March 28, 2017        

Mr. Jeffrey Kramer

Dear Jeffrey,

On behalf of Schweitzer-Mauduit International, Inc. (“SWM”), I am pleased to confirm our offer of employment on the terms and conditions set forth in this letter. Your first day of employment will be April 21, 2017 (such first date of employment referred to herein as the “Start Date”). On the Start Date, you will be employed by SWM as Co-Chief Executive Officer, reporting directly to the SWM Board of Directors. In addition, you will be appointed by the SWM Board of Directors to serve as a member of the SWM Board of Directors on the Start Date. Commencing May 5, 2017, you will transition from Co-Chief Executive Officer to sole Chief Executive Officer, reporting directly to the SWM Board of Directors.

The following is a summary of your compensation and terms of employment. Your receipt of the following compensation is subject to your commencement of employment with SWM.

Position: You will be employed in the position of Chief Executive Officer of SWM, reporting directly to the SWM Board of Directors. Effective May 5, 2017, you will be the sole Chief Executive Officer of SWM.

Base Salary: Your annual base salary will be no less than $650,000, paid bi-weekly, in accordance with SWM’s current payroll practices. Your next salary review will be in January 2018.

SWM Annual Incentive Plan (AIP): You will participate in the AIP effective as of the Start Date. Your 2017 AIP Incentive Award (as defined in the AIP) payout opportunity at the target level of performance will be 100% of your base salary, with a maximum Incentive Award payout opportunity equal to 200% of your base salary, prorated for 2017 based on the Start Date. AIP objectives will be established by the Compensation Committee, and the Percentage Weightings (as defined in the AIP) for your 2017 AIP participation will be based 80% on Corporate Objectives and 20% on Individual Objectives. AIP awards are paid by March 15th following the end of the calendar year measured.
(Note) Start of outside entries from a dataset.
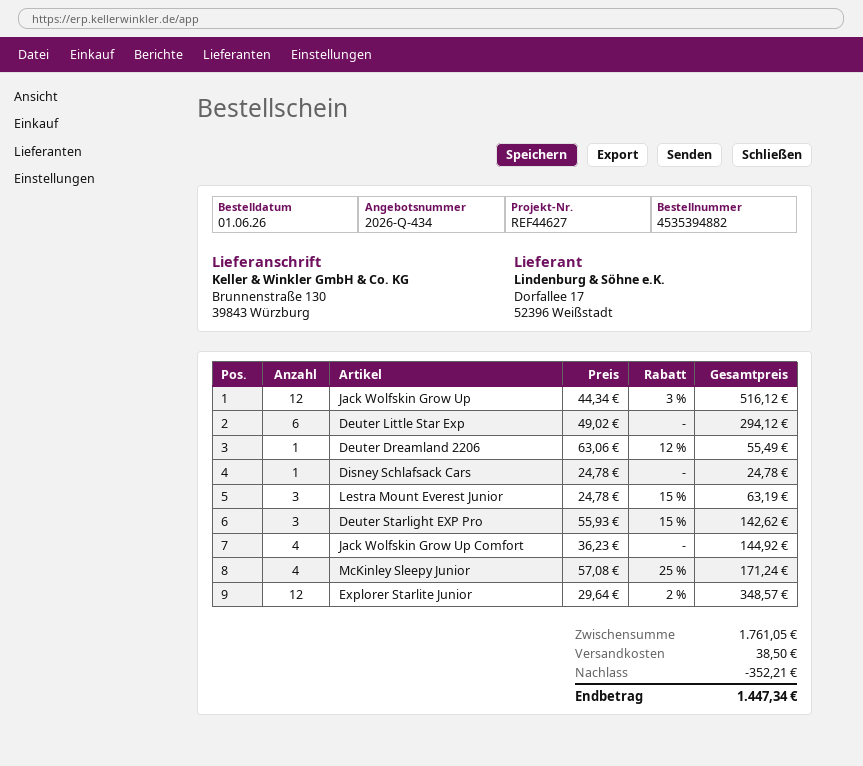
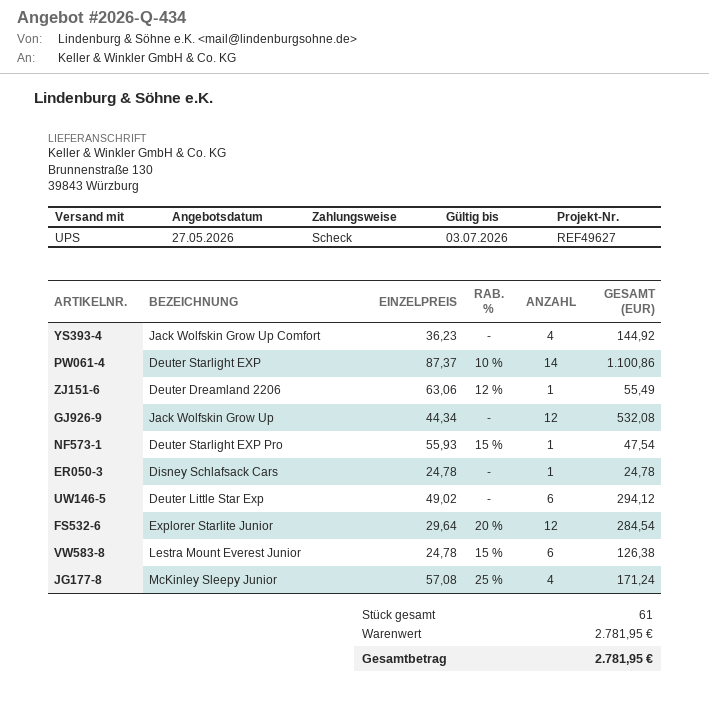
reference: REF44627 -> REF49627
Jack Wolfskin Grow Up: 12 x 44.34 - 3% = 516.12 -> 12 x 44.34 = 532.08
Lestra Mount Everest Junior: 3 x 24.78 - 15% = 63.19 -> 6 x 24.78 - 15% = 126.38
Deuter Starlight EXP Pro: 3 x 55.93 - 15% = 142.62 -> 1 x 55.93 - 15% = 47.54
Explorer Starlite Junior: 12 x 29.64 - 2% = 348.57 -> 12 x 29.64 - 20% = 284.54
Deuter Starlight EXP: none -> 14 x 87.37 - 10% = 1100.86
subtotal: 1761.05 -> 2781.95
discount: 352.21 -> none
shipping: 38.50 -> none
total: 1447.34 -> 2781.95

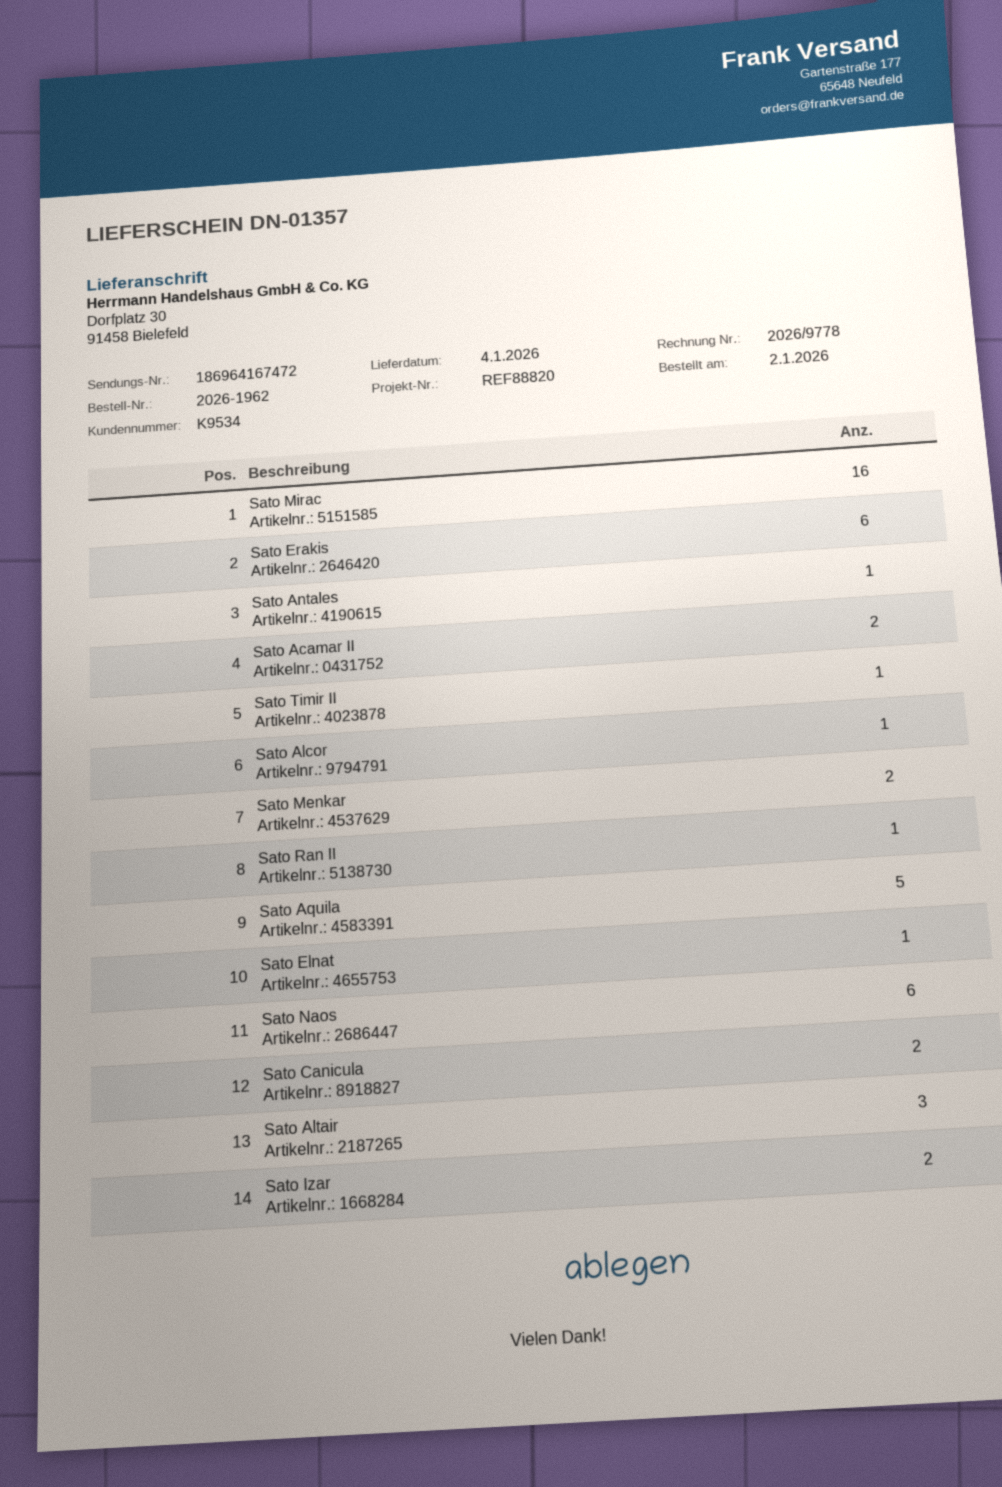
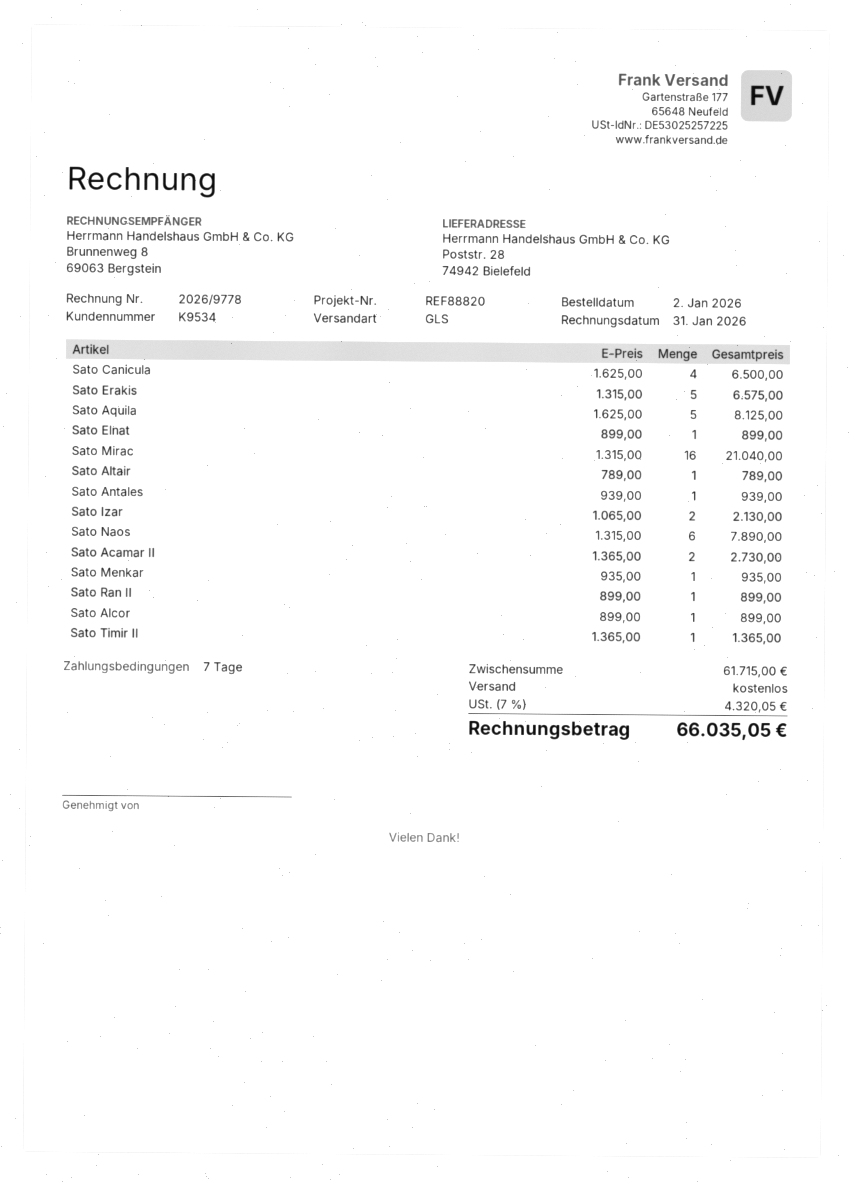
ship to: Dorfplatz 30, 91458 Bielefeld -> Poststr. 28, 74942 Bielefeld
Sato Erakis: 6 -> 5
Sato Menkar: 2 -> 1
Sato Canicula: 2 -> 4
Sato Altair: 3 -> 1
SWM 2015 Long Term Incentive Plan (LTIP): You will also be eligible to participate in the LTIP effective as of the Start Date. Your 2017 LTIP opportunity at the target level of performance will equal 200% of your base salary, with a maximum LTIP opportunity equal to 400% of your base





salary, prorated based on the Start Date. Earned awards will be in the form of restricted shares of SWM common stock. Participation agreements regarding your individual participation in the 2017 LTIP program will be provided to you within 30 days of the Start Date.  

Sign-on Compensation: On the Start Date, you will earn a bonus of $290,000 (payable within 60 days of the Start Date), subject to the condition that your previous employer fails to pay your 2016 annual cash incentive based on your resignation to accept employment at SWM. Such bonus will be subject to claw back on a pro-rata basis from the Start Date should you voluntarily terminate your employment with SWM or are terminated by SWM for “Cause” (as used herein, “Cause” shall have the meaning as set forth in the Schweitzer-Mauduit International, Inc. 2016 Executive Severance Plan (“Severance Plan”)), in either case, prior to the four year anniversary of the Start Date. The pro-rata repayment will be calculated based on the number of full months that you are employed by SWM during such four-year period. In addition, as of the Start Date, you will be entitled to (and shall receive within 30 days of the Start Date) a grant of 4,500 shares of restricted stock under the LTIP. Half of the restricted stock (2,250) shares will vest on the one year anniversary of the Start Date, subject to your continued employment with SWM through the applicable vesting date. The remaining 2,250 shares of restricted stock will vest on the four year anniversary of the Start Date, subject to your continued employment with SWM through the vesting date. Under the terms of the award agreement, you will receive dividends paid on the restricted stock during the vesting period as such may be declared by the SWM Board of Directors. Should your employment with SWM end for any reason other than your voluntary resignation without “Good Reason” (as defined in Section 1.2 of the LTIP) or termination for “Cause”, the 4,500 shares of restricted stock (or such portion thereof which has yet to vest) shall immediately vest upon such termination.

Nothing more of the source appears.